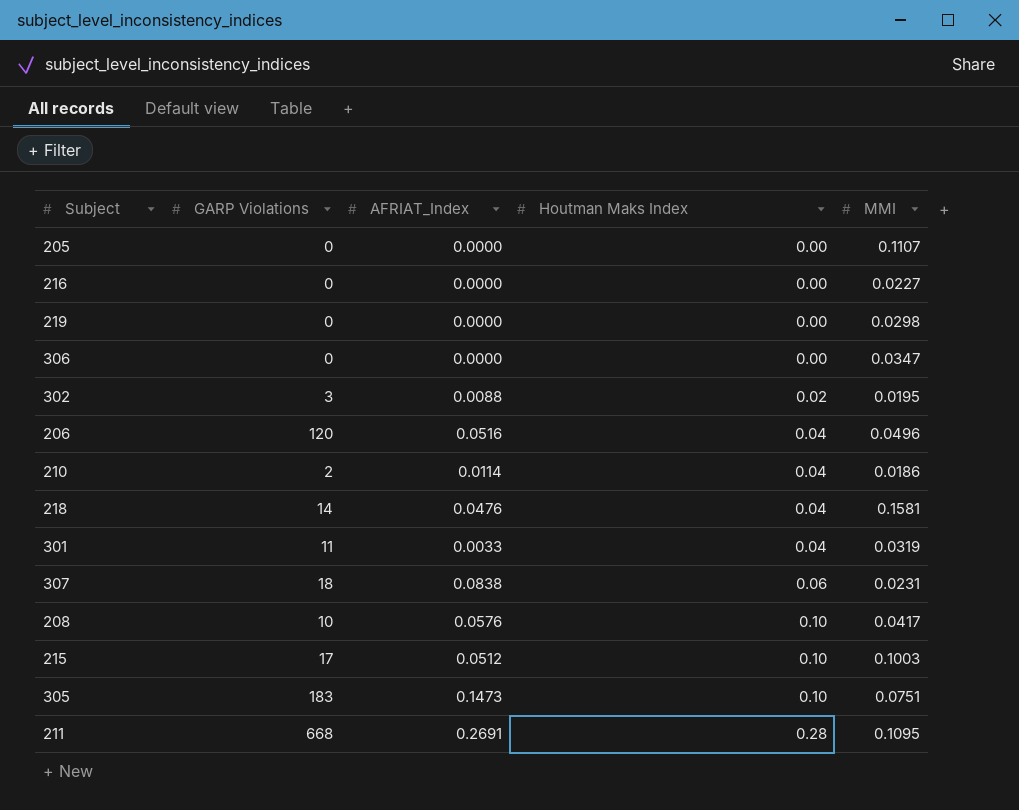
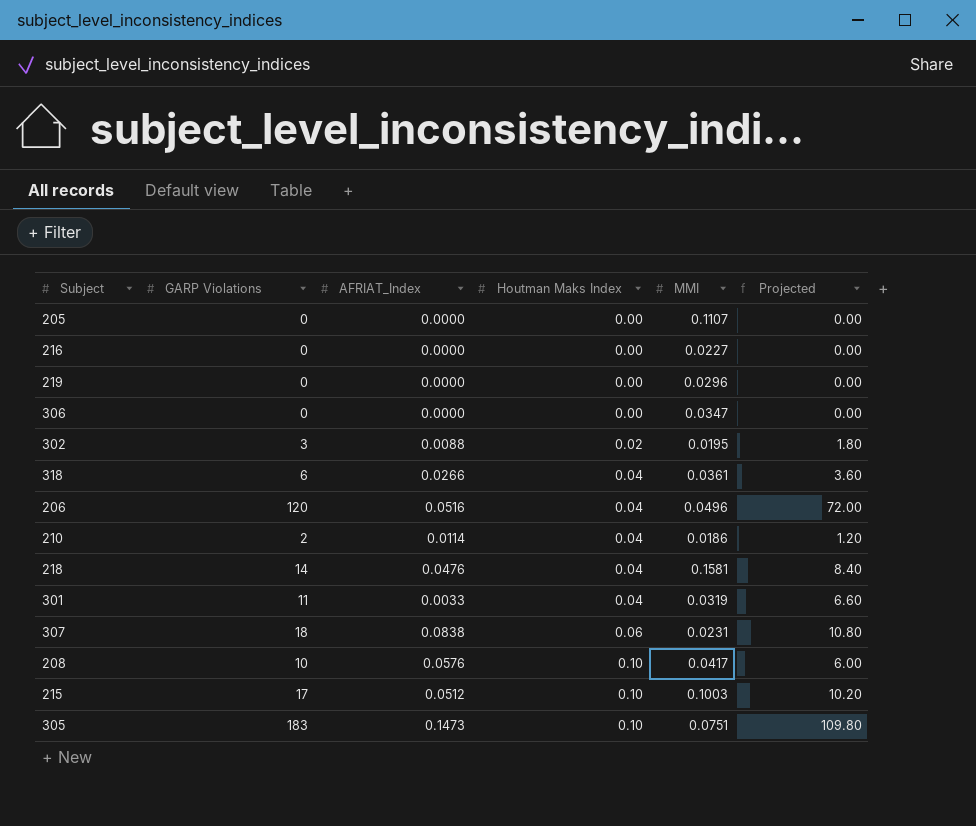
column Projected | formula: none -> [GARP Violations] * 0.6
row 211: 668 | 0.2691 | 0.28 | 0.1095 -> none
219 | MMI: 0.0298 -> 0.0296
row 318: none -> 6 | 0.0266 | 0.04 | 0.0361 | 3.60

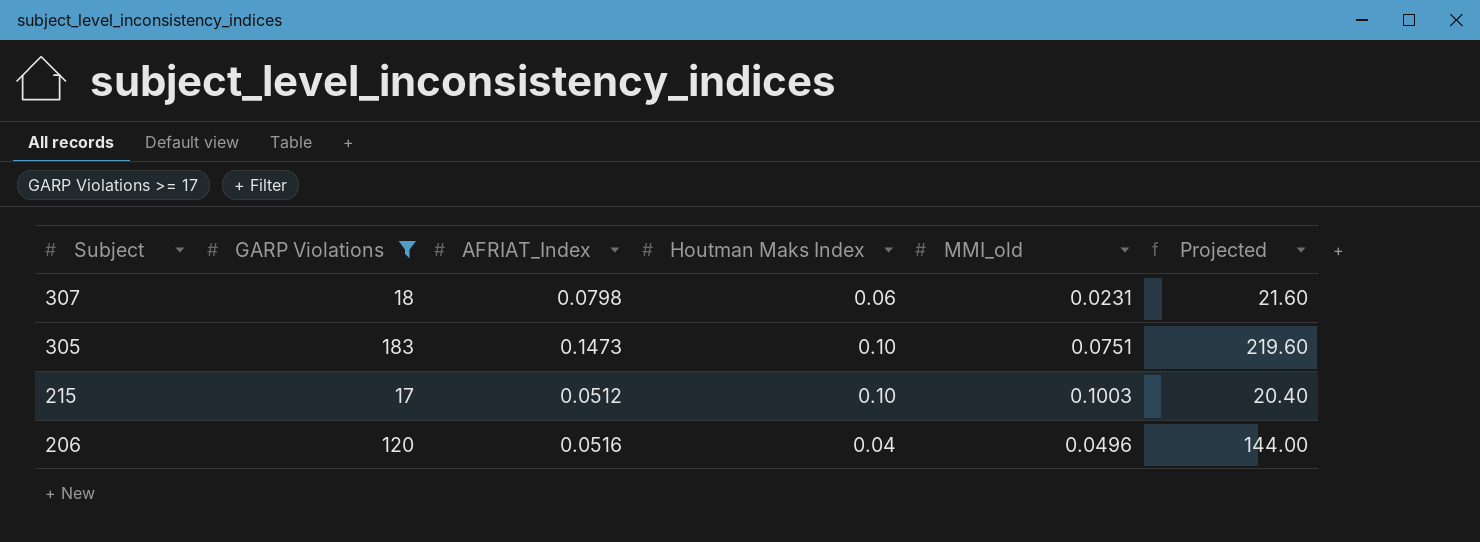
filter: none -> GARP Violations >= 17
row order: Houtman Maks Index ascending -> Subject descending
column name: MMI -> MMI_old
column Projected | formula: [GARP Violations] * 0.6 -> [GARP Violations] * 1.2
307 | AFRIAT_Index: 0.0838 -> 0.0798

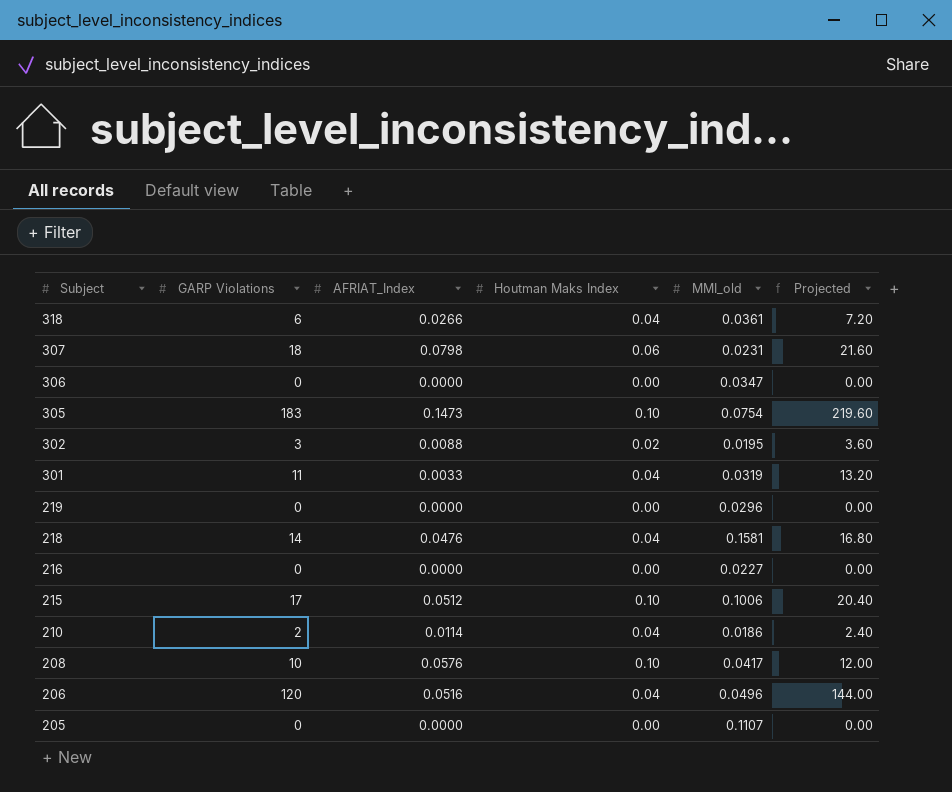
filter: GARP Violations >= 17 -> none
305 | MMI_old: 0.0751 -> 0.0754
215 | MMI_old: 0.1003 -> 0.1006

▸ Problem to solve: Your task is to restate every record word for word. Omit all pictures.

▸ Solution to this task:
column Projected | formula: none -> [GARP Violations] * 0.6
row 211: 668 | 0.2691 | 0.28 | 0.1095 -> none
219 | MMI: 0.0298 -> 0.0296
row 318: none -> 6 | 0.0266 | 0.04 | 0.0361 | 3.60

filter: none -> GARP Violations >= 17
row order: Houtman Maks Index ascending -> Subject descending
column name: MMI -> MMI_old
column Projected | formula: [GARP Violations] * 0.6 -> [GARP Violations] * 1.2
307 | AFRIAT_Index: 0.0838 -> 0.0798

filter: GARP Violations >= 17 -> none
305 | MMI_old: 0.0751 -> 0.0754
215 | MMI_old: 0.1003 -> 0.1006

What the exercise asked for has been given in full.